▸ **EXERCISE**: Each record here should be printed again exactly; please leave its pictures out.

(Front-end code edit data)
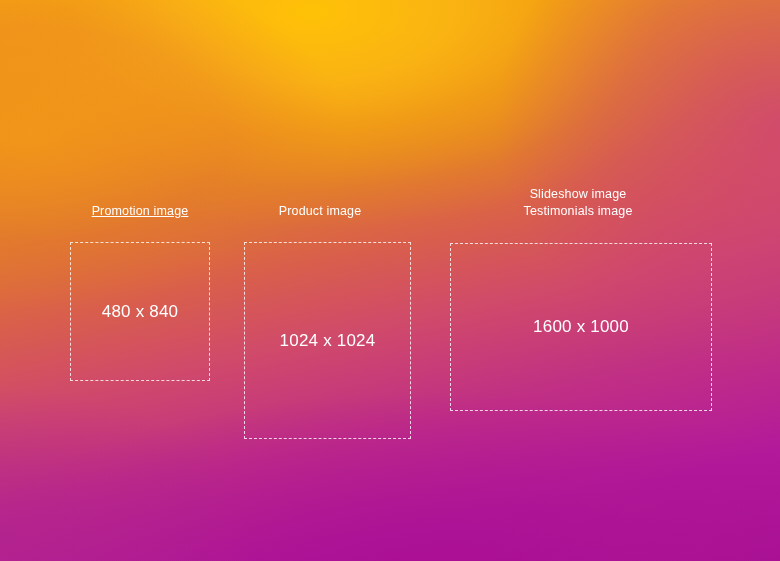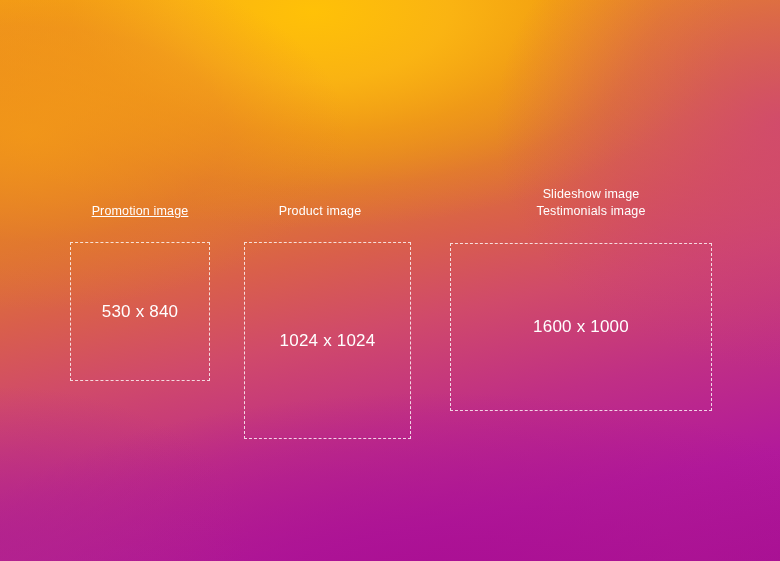--- a/index.html
+++ b/index.html
@@ -106,41 +106,41 @@
     transform: translateX(-50%);
   }
 
   
   #box-promotion   { left: 70px;  top: 242px; width: 140px; height: 139px; }
   #box-product     { left: 244px; top: 242px; width: 167px; height: 197px; }
   #box-slideshow   { left: 450px; top: 243px; width: 262px; height: 168px; }
 
   #cap-promotion { left: 140px; top: 203px; text-decoration: underline; }
   #cap-product   { left: 320px; top: 203px; }
-  #cap-slideshow { left: 578px; top: 186px; margin-left: 13px; }
+  #cap-slideshow { left: 578px; top: 186px; }
 
   #box-promotion .ph-size { font-size: 17px; }
   #box-product   .ph-size { font-size: 17px; }
   #box-slideshow .ph-size { font-size: 17px; }
 </style>
 </head>
 <body>
 
 <div id="stage">
 
   <div class="bg-layer bg-base"></div>
   <div class="bg-layer bg-glow-top"></div>
   <div class="bg-layer bg-glow-left"></div>
   <div class="bg-layer bg-glow-right"></div>
   <div class="bg-layer bg-glow-bottom"></div>
   <div class="bg-layer bg-glow-bl"></div>
 
   <div class="caption" id="cap-promotion">Promotion image</div>
   <div class="placeholder" id="box-promotion">
-    <span class="ph-size">530 x 840</span>
+    <span class="ph-size">480 x 840</span>
   </div>
 
   <div class="caption" id="cap-product">Product image</div>
   <div class="placeholder" id="box-product">
     <span class="ph-size">1024 x 1024</span>
   </div>
 
   <div class="caption" id="cap-slideshow">Slideshow image
 Testimonials image</div>
   <div class="placeholder" id="box-slideshow">

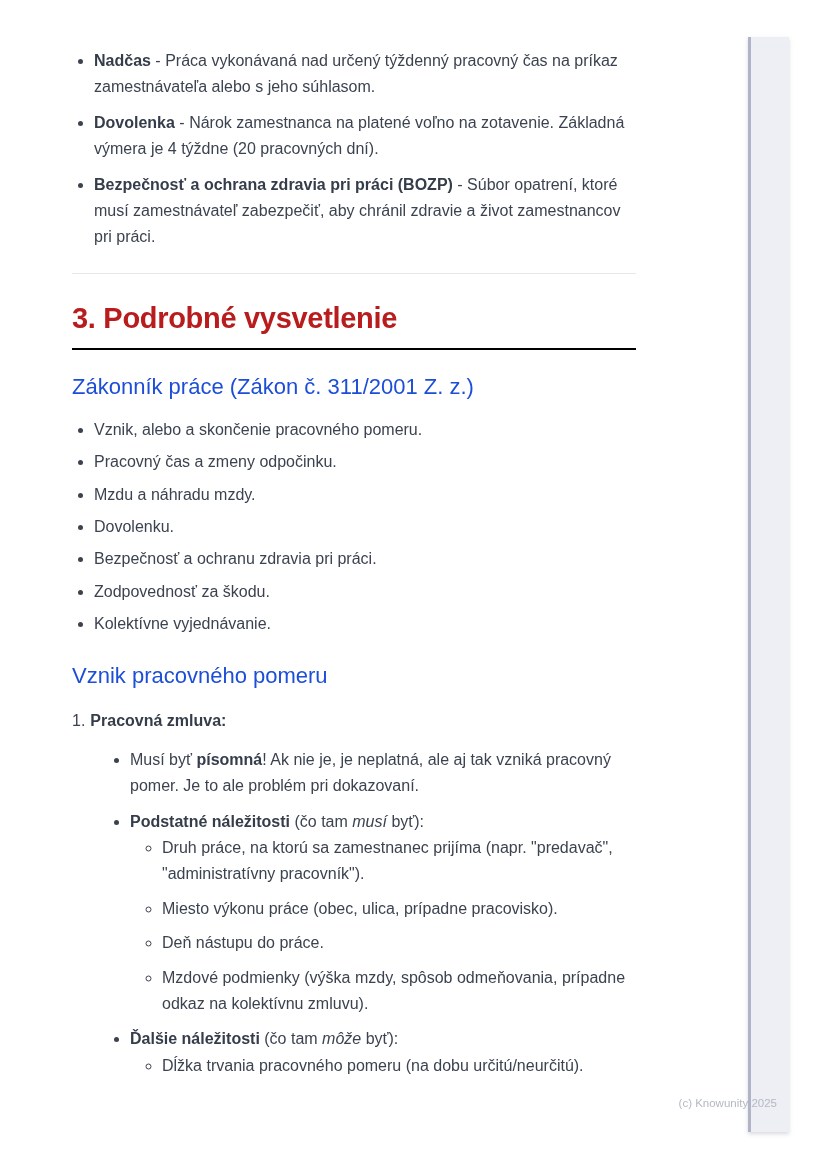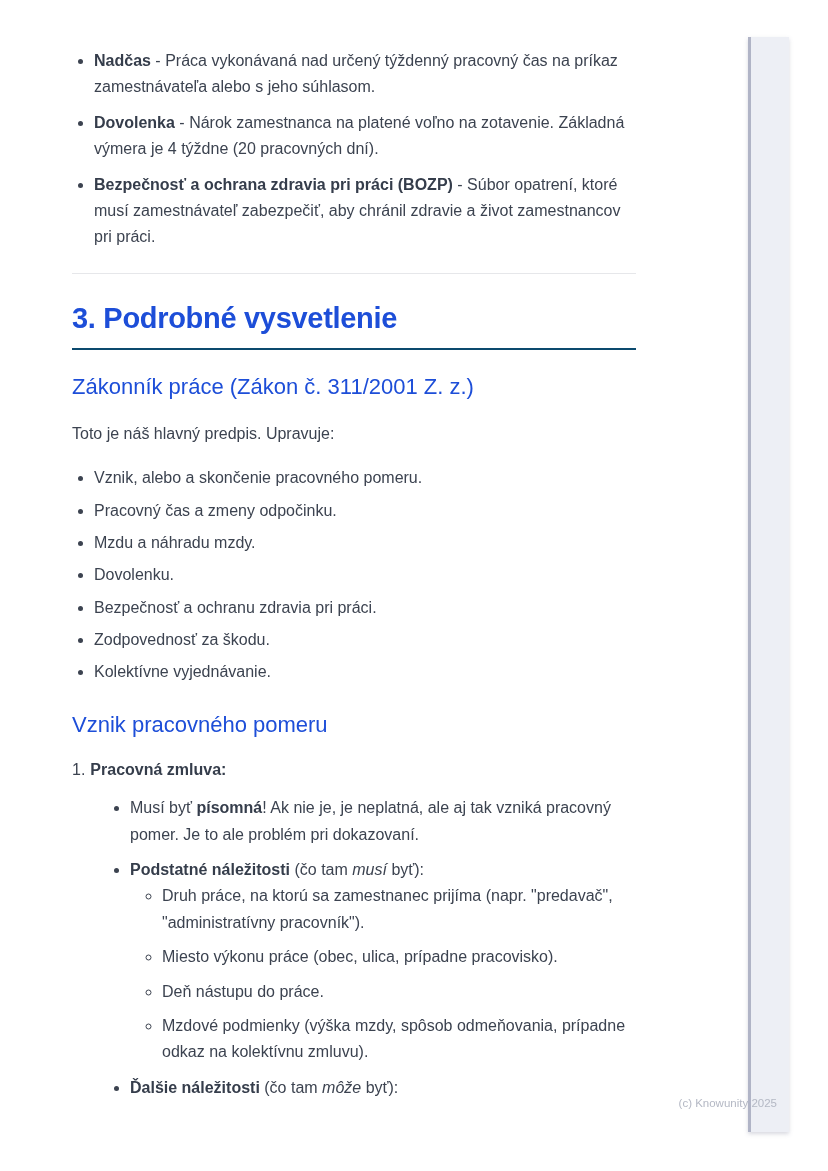--- a/index.html
+++ b/index.html
@@ -22,25 +22,25 @@
 
   ul.defs { list-style: disc; padding-left: 22px; margin-top: 36px; }
   ul.defs li { margin-bottom: 9px; }
 
   hr.divider {
     border: none; border-top: 1px solid #e6e7ea;
     margin: 22px 0 0 0;
   }
   h1.section-title {
     font-size: 29px; line-height: 36px;
-    color: #1d4ed8; font-weight: 700;
+    color: #b91c1c; font-weight: 700;
     letter-spacing: -0.3px;
     margin: 26px 0 0 0;
     padding-bottom: 12px;
-    border-bottom: 2px solid #0c4a6e;
+    border-bottom: 2px solid #000000;
   }
   h2.sub-title {
     font-size: 22px; line-height: 25px;
     color: #1d4ed8; font-weight: 400;
     margin: 24px 0 0 0;
   }
   h2.sub-title2 { margin-top: 26px; }
   p.lead {
     font-size: 16px; line-height: 1.65;
     margin: 22px 0 0 0;
@@ -91,21 +91,20 @@
       <b>Bezpečnosť a ochrana zdravia pri práci (BOZP)</b><span> - </span><span>Súbor opatrení, ktoré musí zamestnávateľ zabezpečiť, aby chránil zdravie a život zamestnancov pri práci.</span>
     </li>
   </ul>
 
   <hr class="divider">
 
   <h1 class="section-title">3. Podrobné vysvetlenie</h1>
 
   <h2 class="sub-title">Zákonník práce (Zákon č. 311/2001 Z. z.)</h2>
 
-  <p class="lead">Toto je náš hlavný predpis. Upravuje:</p>
 
   <ul class="plain">
     <li>Vznik, alebo a skončenie pracovného pomeru.</li>
     <li>Pracovný čas a zmeny odpočinku.</li>
     <li>Mzdu a náhradu mzdy.</li>
     <li>Dovolenku.</li>
     <li>Bezpečnosť a ochranu zdravia pri práci.</li>
     <li>Zodpovednosť za škodu.</li>
     <li>Kolektívne vyjednávanie.</li>
   </ul>
@@ -124,20 +123,23 @@
       <b>Podstatné náležitosti</b><span> (čo tam </span><i>musí</i><span> byť):</span>
       <ul class="level3">
         <li>Druh práce, na ktorú sa zamestnanec prijíma (napr. "predavač", "administratívny pracovník").</li>
         <li>Miesto výkonu práce (obec, ulica, prípadne pracovisko).</li>
         <li>Deň nástupu do práce.</li>
         <li>Mzdové podmienky (výška mzdy, spôsob odmeňovania, prípadne odkaz na kolektívnu zmluvu).</li>
       </ul>
     </li>
     <li>
       <b>Ďalšie náležitosti</b><span> (čo tam </span><i>môže</i><span> byť):</span>
+      <ul class="level3">
+        <li>Dĺžka trvania pracovného pomeru (na dobu určitú/neurčitú).</li>
+      </ul>
     </li>
   </ul>
 
 </div>
 
 <div class="side-strip"></div>
 
 <div class="watermark">(c) Knowunity 2025</div>
 
 </body></html>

▸ **TASK RESULT**:
--- a/index.html
+++ b/index.html
@@ -106,41 +106,41 @@
     transform: translateX(-50%);
   }
 
   
   #box-promotion   { left: 70px;  top: 242px; width: 140px; height: 139px; }
   #box-product     { left: 244px; top: 242px; width: 167px; height: 197px; }
   #box-slideshow   { left: 450px; top: 243px; width: 262px; height: 168px; }
 
   #cap-promotion { left: 140px; top: 203px; text-decoration: underline; }
   #cap-product   { left: 320px; top: 203px; }
-  #cap-slideshow { left: 578px; top: 186px; margin-left: 13px; }
+  #cap-slideshow { left: 578px; top: 186px; }
 
   #box-promotion .ph-size { font-size: 17px; }
   #box-product   .ph-size { font-size: 17px; }
   #box-slideshow .ph-size { font-size: 17px; }
 </style>
 </head>
 <body>
 
 <div id="stage">
 
   <div class="bg-layer bg-base"></div>
   <div class="bg-layer bg-glow-top"></div>
   <div class="bg-layer bg-glow-left"></div>
   <div class="bg-layer bg-glow-right"></div>
   <div class="bg-layer bg-glow-bottom"></div>
   <div class="bg-layer bg-glow-bl"></div>
 
   <div class="caption" id="cap-promotion">Promotion image</div>
   <div class="placeholder" id="box-promotion">
-    <span class="ph-size">530 x 840</span>
+    <span class="ph-size">480 x 840</span>
   </div>
 
   <div class="caption" id="cap-product">Product image</div>
   <div class="placeholder" id="box-product">
     <span class="ph-size">1024 x 1024</span>
   </div>
 
   <div class="caption" id="cap-slideshow">Slideshow image
 Testimonials image</div>
   <div class="placeholder" id="box-slideshow">

--- a/index.html
+++ b/index.html
@@ -22,25 +22,25 @@
 
   ul.defs { list-style: disc; padding-left: 22px; margin-top: 36px; }
   ul.defs li { margin-bottom: 9px; }
 
   hr.divider {
     border: none; border-top: 1px solid #e6e7ea;
     margin: 22px 0 0 0;
   }
   h1.section-title {
     font-size: 29px; line-height: 36px;
-    color: #1d4ed8; font-weight: 700;
+    color: #b91c1c; font-weight: 700;
     letter-spacing: -0.3px;
     margin: 26px 0 0 0;
     padding-bottom: 12px;
-    border-bottom: 2px solid #0c4a6e;
+    border-bottom: 2px solid #000000;
   }
   h2.sub-title {
     font-size: 22px; line-height: 25px;
     color: #1d4ed8; font-weight: 400;
     margin: 24px 0 0 0;
   }
   h2.sub-title2 { margin-top: 26px; }
   p.lead {
     font-size: 16px; line-height: 1.65;
     margin: 22px 0 0 0;
@@ -91,21 +91,20 @@
       <b>Bezpečnosť a ochrana zdravia pri práci (BOZP)</b><span> - </span><span>Súbor opatrení, ktoré musí zamestnávateľ zabezpečiť, aby chránil zdravie a život zamestnancov pri práci.</span>
     </li>
   </ul>
 
   <hr class="divider">
 
   <h1 class="section-title">3. Podrobné vysvetlenie</h1>
 
   <h2 class="sub-title">Zákonník práce (Zákon č. 311/2001 Z. z.)</h2>
 
-  <p class="lead">Toto je náš hlavný predpis. Upravuje:</p>
 
   <ul class="plain">
     <li>Vznik, alebo a skončenie pracovného pomeru.</li>
     <li>Pracovný čas a zmeny odpočinku.</li>
     <li>Mzdu a náhradu mzdy.</li>
     <li>Dovolenku.</li>
     <li>Bezpečnosť a ochranu zdravia pri práci.</li>
     <li>Zodpovednosť za škodu.</li>
     <li>Kolektívne vyjednávanie.</li>
   </ul>
@@ -124,20 +123,23 @@
       <b>Podstatné náležitosti</b><span> (čo tam </span><i>musí</i><span> byť):</span>
       <ul class="level3">
         <li>Druh práce, na ktorú sa zamestnanec prijíma (napr. "predavač", "administratívny pracovník").</li>
         <li>Miesto výkonu práce (obec, ulica, prípadne pracovisko).</li>
         <li>Deň nástupu do práce.</li>
         <li>Mzdové podmienky (výška mzdy, spôsob odmeňovania, prípadne odkaz na kolektívnu zmluvu).</li>
       </ul>
     </li>
     <li>
       <b>Ďalšie náležitosti</b><span> (čo tam </span><i>môže</i><span> byť):</span>
+      <ul class="level3">
+        <li>Dĺžka trvania pracovného pomeru (na dobu určitú/neurčitú).</li>
+      </ul>
     </li>
   </ul>
 
 </div>
 
 <div class="side-strip"></div>
 
 <div class="watermark">(c) Knowunity 2025</div>
 
 </body></html>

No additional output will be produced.